Today marks the first anniversary of The Mark Steyn Club, founded exactly twelve months ago on May 6th 2017. So we wish a happy birthday to us, and more importantly to all our first-day Founding Members, whom we hope will want to re-subscribe for another fun year to come. We welcome new members too, of course. But on this anniversary there's really only one song we could pick for our Song of the Week. Sometimes in this department, rock fans aren't familiar with the jazz standards, and jazz fans aren't familiar with the hymn tunes, and hymn fans aren't familiar with the pop hits, and pop fans aren't familiar with the operatic arias. But it's a safe bet that everyone knows this week's selection. What's the most sung song in the English-speaking world? "White Christmas"? "Over The Rainbow"? No. When the music licensing agency Ascap compiled its list of the most performed songs of the twentieth century, this was Number One. All together now:
Happy birthday to you
Happy birthday to you
Happy birthday, dear Insert Name Here...
That's right. It has the rare distinction of hardly ever being sung with a consistent lyric. Even when it's good old Fred's birthday, half the crowd will sing "dear Fred" but the rest will sing "Freddie" or "Frederick" and the fellows from the lodge will sing "dear Buster", which is his nickname over there, and his daughters will sing "dear Daddy", and the oldest one's boyfriend will sing "dear Mister Robinson", because this is only his fourth date and he's still a bit nervous of the old boy...
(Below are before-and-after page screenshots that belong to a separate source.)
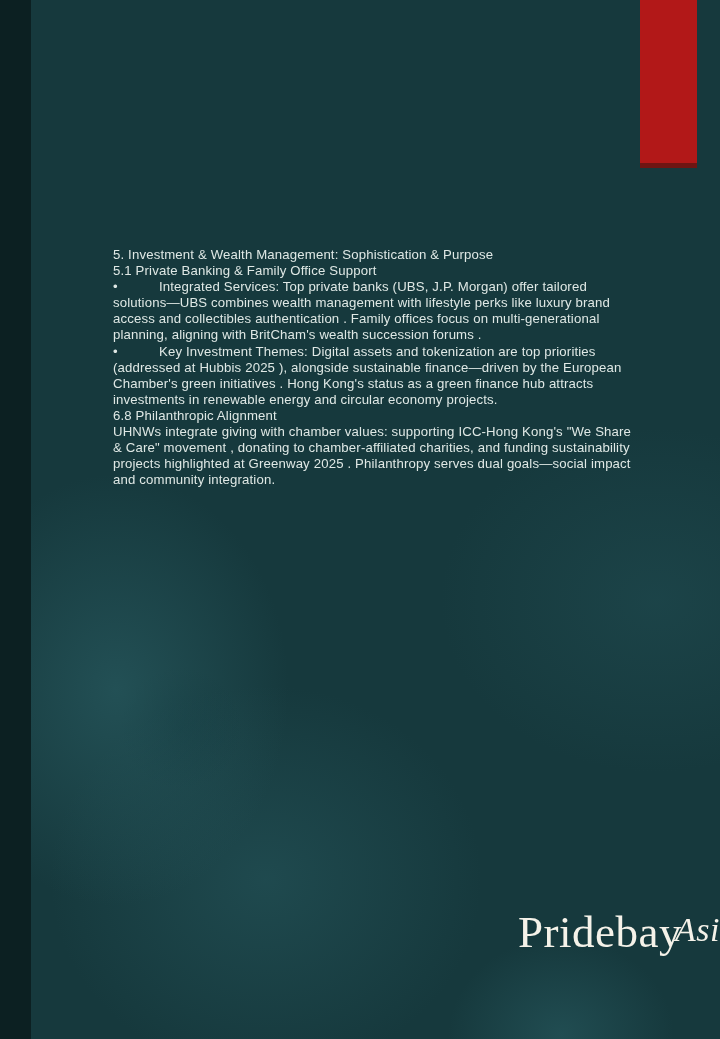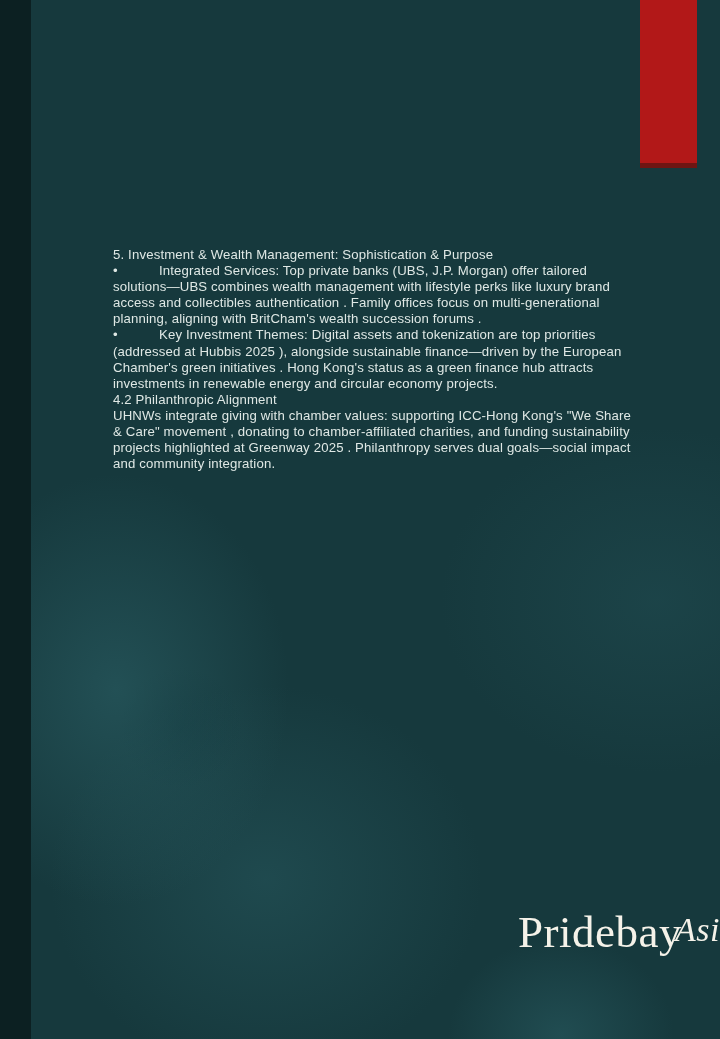--- a/index.html
+++ b/index.html
@@ -84,22 +84,23 @@
   }
 </style>
 </head>
 <body>
 
 <div class="slide" style="--bg: #16393d; --accent: #b21818; --accent-shadow: #6e1513; --text: #dfe8e5; --logo: #f5f2e9;">
   <div class="accent-bar"></div>
 
   <div class="text-block">
       <div class="para">5. Investment &amp; Wealth Management: Sophistication &amp; Purpose</div>
+      <div class="para">5.1 Private Banking &amp; Family Office Support</div>
       <div class="para bulleted"><span class="bullet">•</span>Integrated Services: Top private banks (UBS, J.P. Morgan) offer tailored solutions—UBS combines wealth management with lifestyle perks like luxury brand access and collectibles authentication . Family offices focus on multi-generational planning, aligning with BritCham's wealth succession forums .</div>
       <div class="para bulleted"><span class="bullet">•</span>Key Investment Themes: Digital assets and tokenization are top priorities (addressed at Hubbis 2025 ), alongside sustainable finance—driven by the European Chamber's green initiatives . Hong Kong's status as a green finance hub attracts investments in renewable energy and circular economy projects.</div>
-      <div class="para">4.2 Philanthropic Alignment</div>
+      <div class="para">6.8 Philanthropic Alignment</div>
       <div class="para">UHNWs integrate giving with chamber values: supporting ICC-Hong Kong's "We Share &amp; Care" movement , donating to chamber-affiliated charities, and funding sustainability projects highlighted at Greenway 2025 . Philanthropy serves dual goals—social impact and community integration.</div>
     </div>
 
   <div class="logo">
     <span class="logo-primary">Pridebay</span><span class="logo-secondary">Asia</span>
   </div>
 </div>
 
 </body></html>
And, even as they all chip in their own contribution to the song, not a soul will give a thought to who wrote the rest of it. But it was, in fact, written. It didn't simply emerge fully formed from the primeval swamp. If you'd gone to a birthday party a century and a quarter ago, nobody would have sung "Happy Birthday".
The story begins in a parking lot in Louisville, Kentucky. Well, not really. But, if you go to this particular agglomeration of municipal parking spaces just southwest of Main and Ninth, you'll notice it's called "The Birthday Lot". Odd sort of name for a parking lot. But that's because it's a tribute to two daughters of Louisville, Mildred J Hill and her sister Patty Hill. They were schoolmarms in the city, and quite distinguished ones at that. Miss Patty Hill was an influential figure in kindergarten education, who developed the Patty Hill teaching blocks in use across the country. Her older sister Mildred had started out as a grade-school and Sunday-school teacher, but had moved into musicological areas and was an acknowledged expert in Negro spirituals. In 1893, Mildred was teaching at the Louisville Experimental Kindergarten School where Patty was principal, and one day Mildred wrote a simple tune - one line sung thrice, but with the merest of variations to provide a kind of middle section. Patty put words to it - also simple, just seven words, no rhymes. They thought it would make a nice song with which the teacher could greet their young charges at the start of each day:
Good morning to you
Good morning to you
Good morning, dear children
Good morning to all.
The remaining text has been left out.